Actually, the rule 'Write as you speak, read as it is written' was followed whenever a new literary tradition was created. Ancient Greeks followed that rule in the beginning. Romans followed strictly that rule when writing in Latin. However, French and English people now prefer words to preserve their "eternal look". This is also an important principle of writing, very common to China and adjacent countries. 
In the beginning of the old Slavonic literary tradition, that rule was also applied with an exception: Greek words were to be written as they are in Greek. 
Vuk Karadzic was the creator of modern Serb literary tradition.
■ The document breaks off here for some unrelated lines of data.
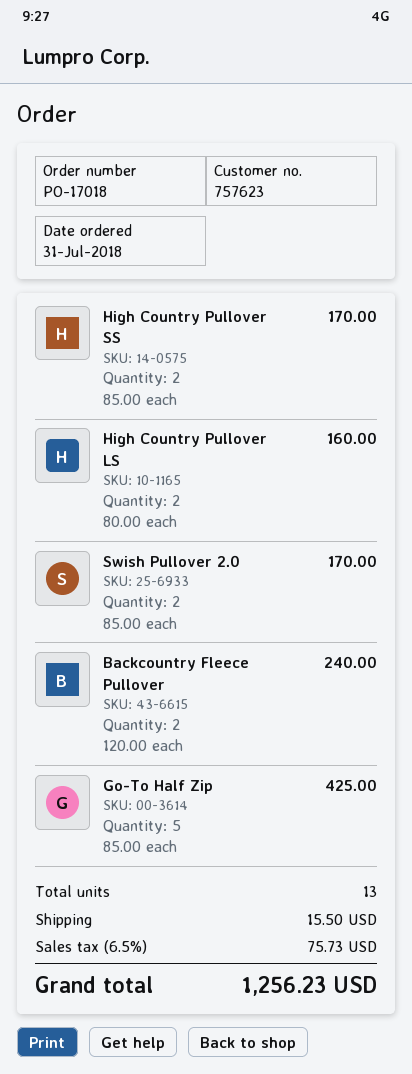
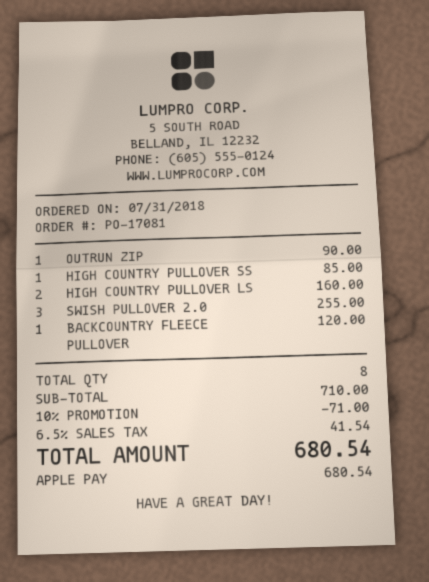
order number: PO-17018 -> PO-17081
High Country Pullover SS: 2 for 170.00 -> 1 for 85.00
Swish Pullover 2.0: 2 for 170.00 -> 3 for 255.00
Backcountry Fleece Pullover: 2 for 240.00 -> 1 for 120.00
Go-To Half Zip: 5 for 425.00 -> none
OUTRUN ZIP: none -> 1 for 90.00
total quantity: 13 -> 8
discount: none -> 10% = 71.00
shipping: 15.50 -> none
tax: 6.5% = 75.73 -> 6.5% = 41.54
total: 1256.23 -> 680.54

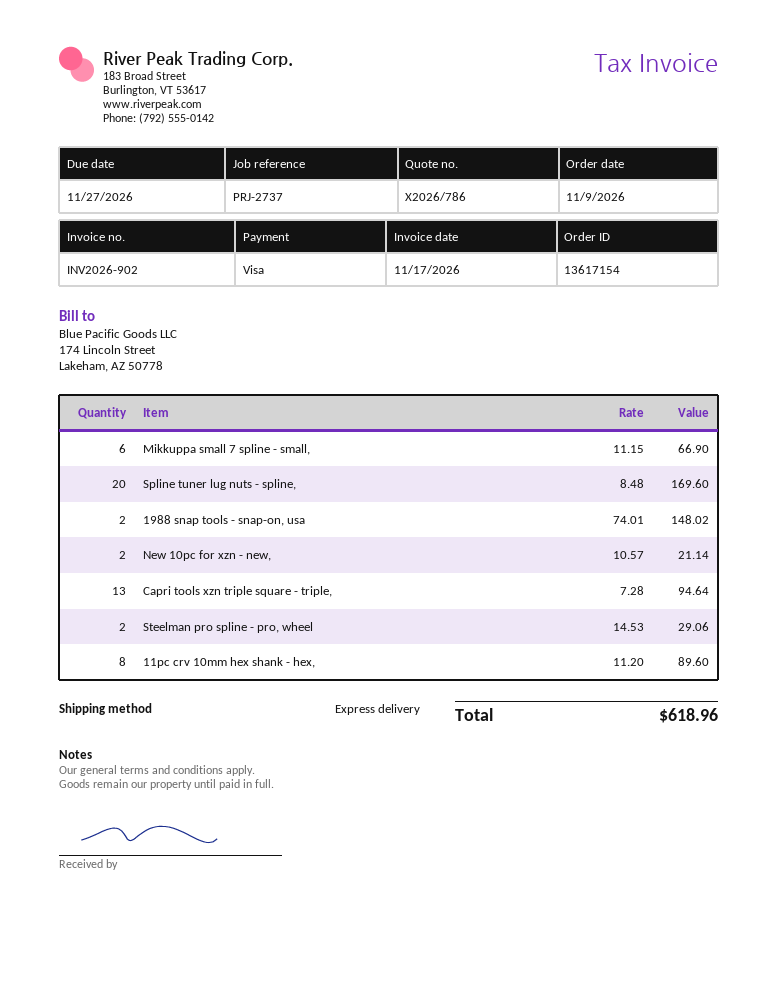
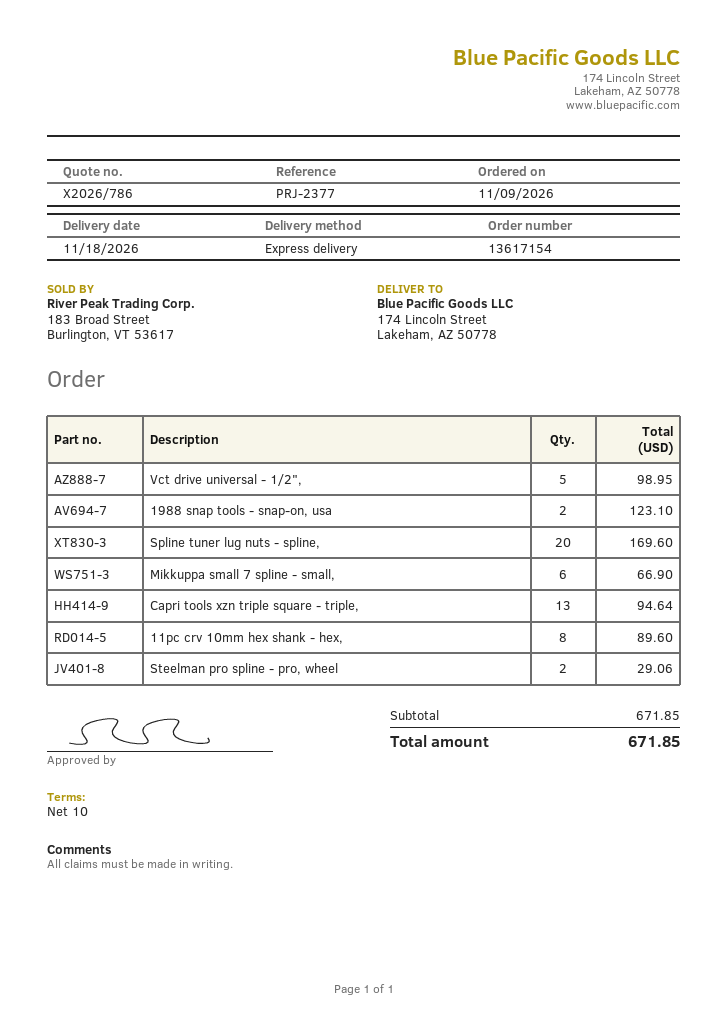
reference: PRJ-2737 -> PRJ-2377
1988 snap tools - snap-on, usa: 2 for 148.02 -> 2 for 123.10
New 10pc for xzn - new,: 2 for 21.14 -> none
Vct drive universal - 1/2",: none -> 5 for 98.95
total: 618.96 -> 671.85

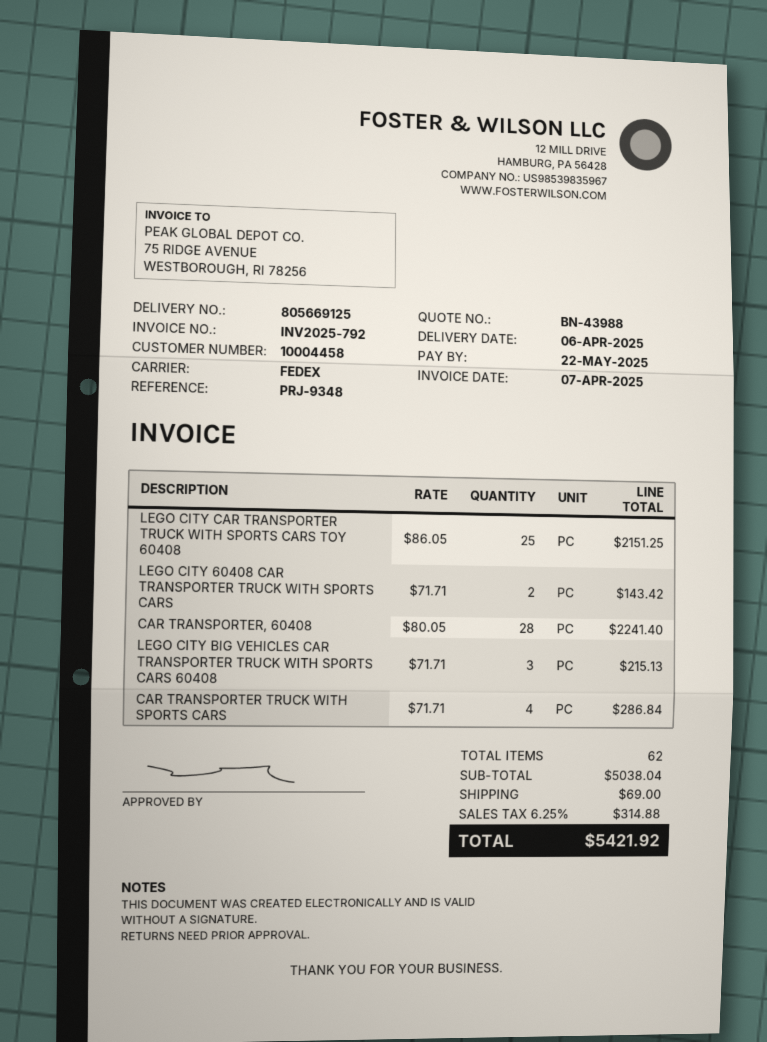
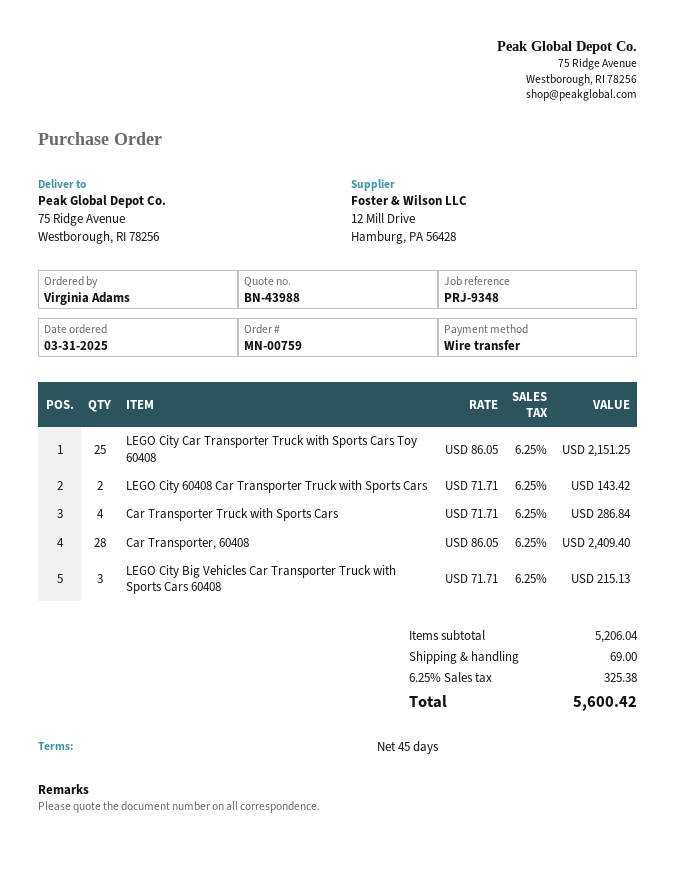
CAR TRANSPORTER, 60408: 28 x 80.05 = 2241.40 -> 28 x 86.05 = 2409.40
subtotal: 5038.04 -> 5206.04
tax: 6.25% = 314.88 -> 6.25% = 325.38
total: 5421.92 -> 5600.42

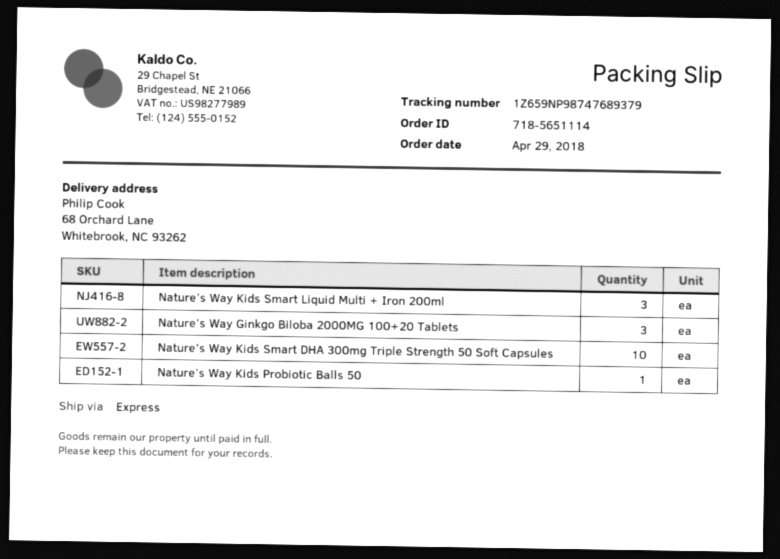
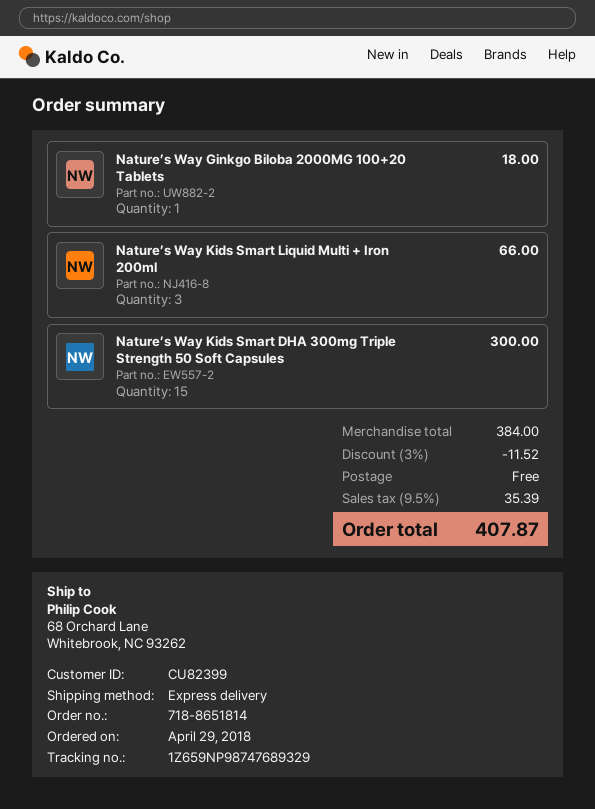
order number: 718-5651114 -> 718-8651814
tracking number: 1Z659NP98747689379 -> 1Z659NP98747689329
Nature’s Way Ginkgo Biloba 2000MG 100+20 Tablets: 3 -> 1
Nature’s Way Kids Smart DHA 300mg Triple Strength 50 Soft Capsules: 10 -> 15
Nature’s Way Kids Probiotic Balls 50: 1 -> none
He rejected the Old Church Slavonic literary tradition and started a new project called "Serbo-Croatian language", in collaboration of some Croatians.  That project has been supported about 150 years until it was killed by artilery gun fire onto Vukovar, in 1992. 
At present, the old Slavonic literary tradition is still preserved to some extent in the Russian literary language and the Bulgarian literary language only.

----------


## stane37

It is stil used in serb churches.

----------


## scabbyhound

> At present, the old Slavonic literary tradition is still preserved to some extent in the Russian literary language and the Bulgarian literary language only.

 Old Slavonic is the language of Orthodox Church (in Slavic countries of course).

----------